Após o estabelecimento de vínculo, o terapeuta poderá fazer uso de instrumentos objetivos com
propriedades psicométricas adequadas para avaliação. As medidas consideram os seguintes
construtos: sintomas positivos, negativos, psicopatologia geral, funcionalidade, impressão cínica,
qualidade de vida, superação (recovery), percepção de suporte social, habilidades sociais.

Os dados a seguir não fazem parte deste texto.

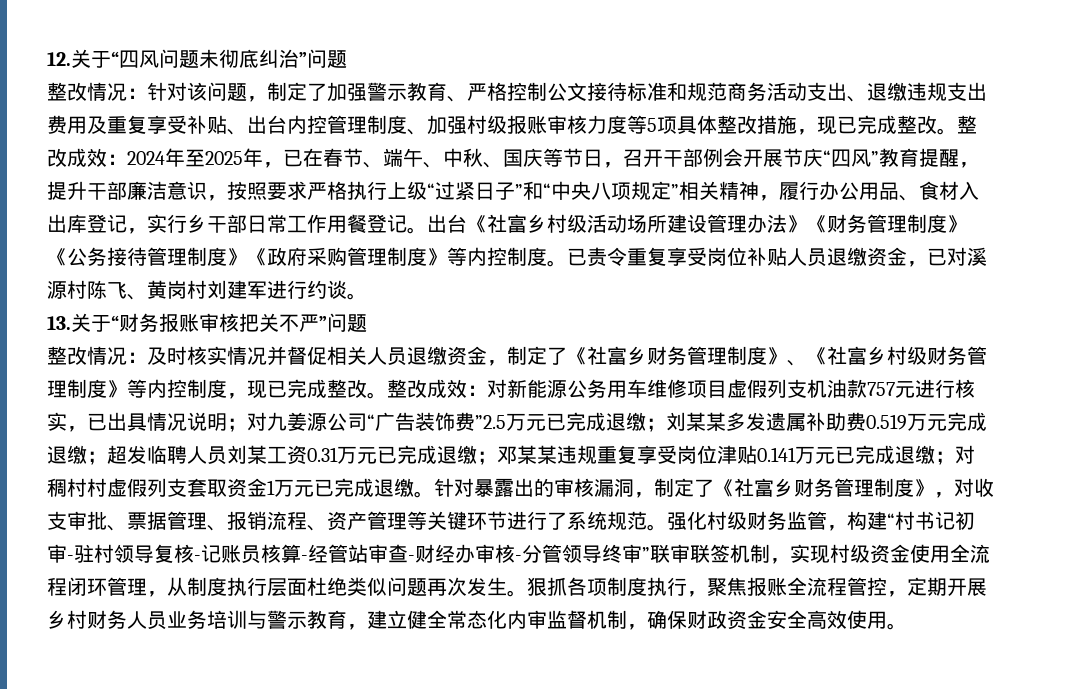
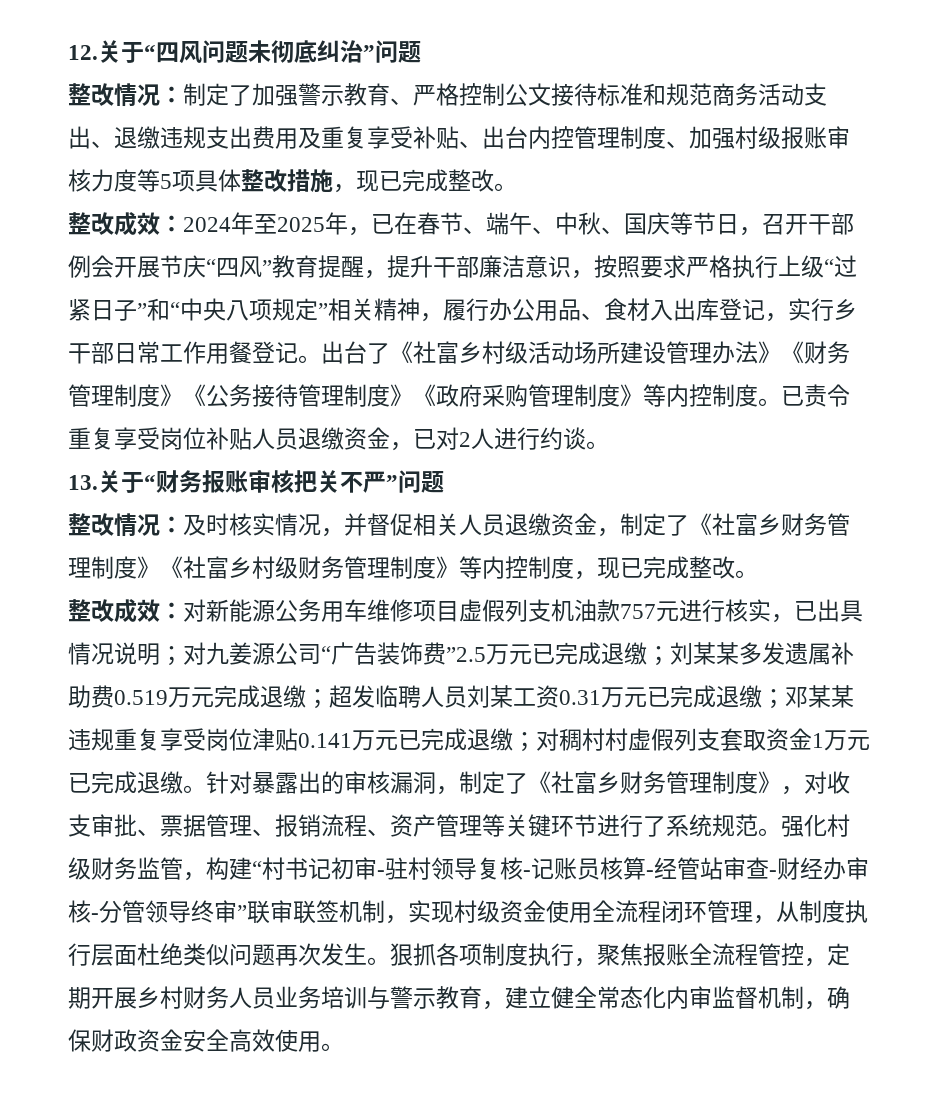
- 针对该问题，制定了加强警示教育、严格控制公文接待标准和规范商务活动支出、退缴违规支出费用及重复享受补贴、出台内控管理制度、加强村级报账审核力度等5项具体整改措施，现已完成整改。整改成效：
+ 制定了加强警示教育、严格控制公文接待标准和规范商务活动支出、退缴违规支出费用及重复享受补贴、出台内控管理制度、加强村级报账审核力度等5项具体整改措施，现已完成整改。
+ 整改成效：
- 出台《社富乡村级活动场所建设管理办法》《财务管理制度》《公务接待管理制度》《政府采购管理制度》等内控制度。
+ 出台了《社富乡村级活动场所建设管理办法》《财务管理制度》《公务接待管理制度》《政府采购管理制度》等内控制度。
- 已责令重复享受岗位补贴人员退缴资金，已对溪源村陈飞、黄岗村刘建军进行约谈。
+ 已责令重复享受岗位补贴人员退缴资金，已对2人进行约谈。
- 及时核实情况并督促相关人员退缴资金，制定了《社富乡财务管理制度》、《社富乡村级财务管理制度》等内控制度，现已完成整改。整改成效：
+ 及时核实情况，并督促相关人员退缴资金，制定了《社富乡财务管理制度》《社富乡村级财务管理制度》等内控制度，现已完成整改。
+ 整改成效：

Dados
de avaliação neuropsicológica, quando disponíveis, também podem facilitar a formulação de caso de
elaboração de estratégias de intervenção. A finalidade é aprimorar a formulação de caso, o plano de
tratamento e, principalmente, monitorar a eficácia das intervenções propostas.

b. Normalização
Os objetivos fundamentais da uma normalização são: instituir esperança, favorecer a adesão e, sem
invalidar a importância subjetiva e única do indivíduo, transmitir a ideia de que “tais vivencias
internas (sintomas psicóticos) ou problemas funcionais, não acontecem somente com ele”. Outras
pessoas também passaram ou passam por isso. O paciente e seus familiares não estão sozinhos,
sendo que muitas pessoas conseguem superar estes problemas (Wright et al., 2010).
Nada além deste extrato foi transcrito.